Stop multiple users using one account

Hi guys, sorry if this has already been covered, but is there a way to stop multiple users using one account? My app is very niche and everyone knows everyone in my industry you see, and as my app will be subscription based, that could cause an issue. Thanks in advance!

Each user would have to log in with their email/password… so unless they are all giving out their passwords to each other it shouldn’t be an issue?

You could create a 2FA function within your app and force it for login. That way they would not only have to share their password but also provide a code to the person each time they want to login on the shared account.

Unfortunately thats exactly what they’ll do Tony

Thanks Colin, can you please advise on using a 2FA ? This could be an excellent solution. I’ve had a quick look but can’t find any tutorials, though Im sure im looking in the wrong places…!

I do not think we have any specific tutorials about this. I will add it on my to do list.
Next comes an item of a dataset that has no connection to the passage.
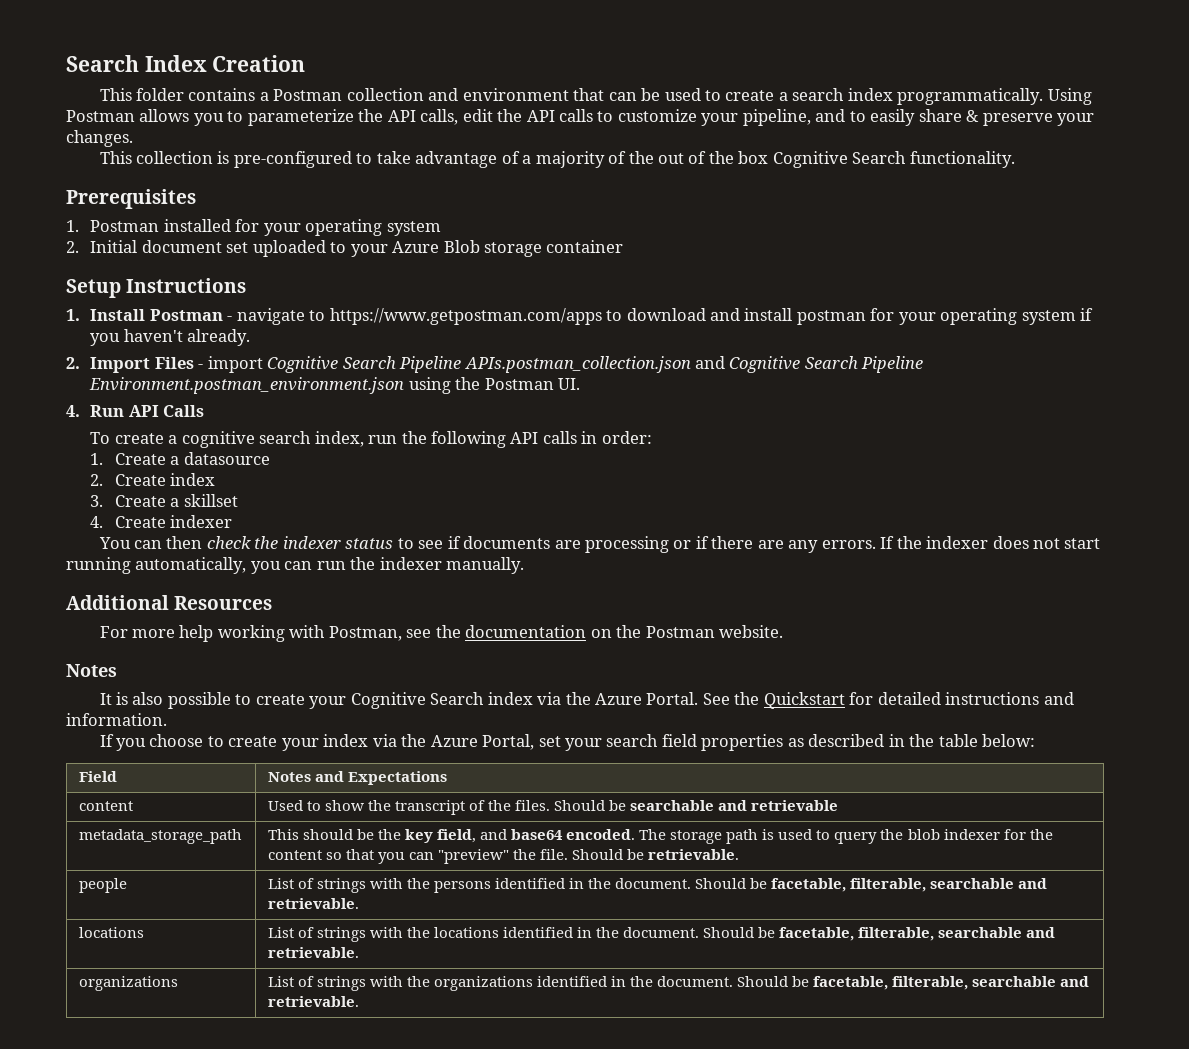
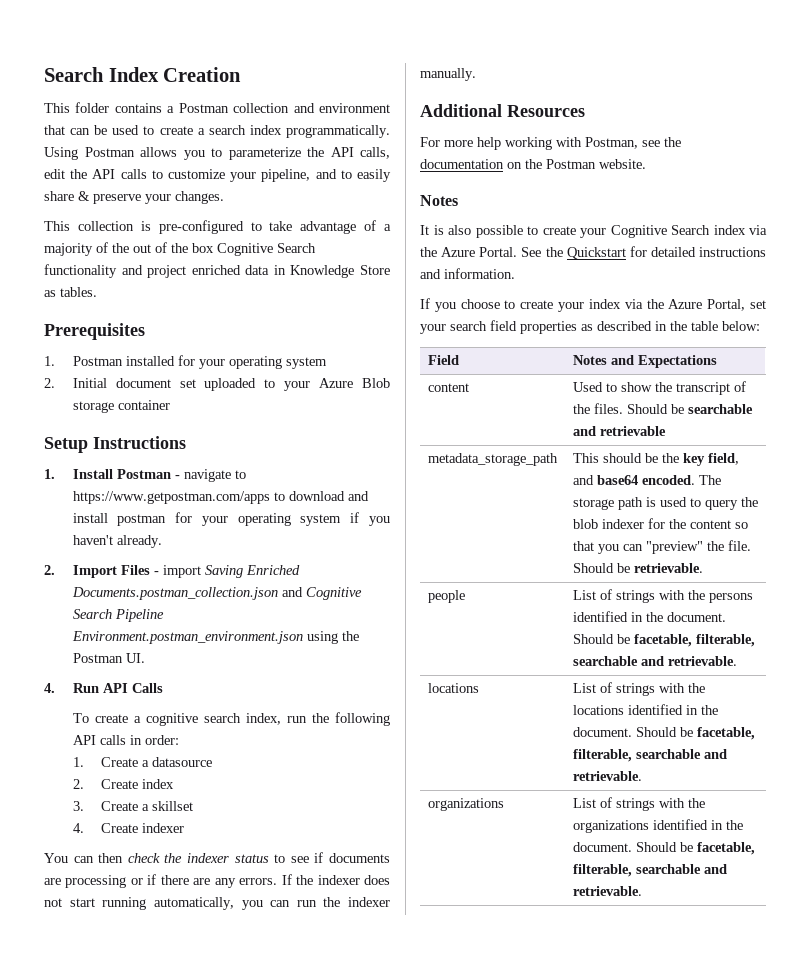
[909,151,1015,168] functionality. -> [44,264,390,278] [44,287,97,297] functionality and project enriched data in Knowledge Store as tables.
[267,356,691,373] Cognitive Search Pipeline APIs.postman_collection.json -> [204,565,300,578] [71,587,278,600] Saving Enriched Documents.postman_collection.json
There are quite some steps involved in getting this working. I will scratch out some time in my agenda this week to make a cloneable for this.

4 Likes

Top banana, thank you. If you could tag me in it when it’s done I’d be very grateful

Hi @Colin , have you had a chance to look into this yet? Sorry to pest you

I haven’t yet had the time to get to this I’m afraid. It is still there on my to-do list and hopefully can get to it in the coming weeks.

1 Like

Possibly a good topic for a new YouTube tutorial @Victor ?

1 Like

@Michael that’s an interesting topic :slight_smile: though I need to explore it more first. Twilio’s Authy provides an API for 2FA, as well as many others. The main problem here is to study these APIs :slight_smile:

As for question of @JLCSerious: one of the possible ways to restrict users from logging in might be to introduce “Is Logged In” boolean property in the Users collection. This may help to prevent simultaneous login of 2 users. However, this might be tricky to set up, especially working with corner cases. May be I’ll add that to general users&security video which I plan to make sometimes :).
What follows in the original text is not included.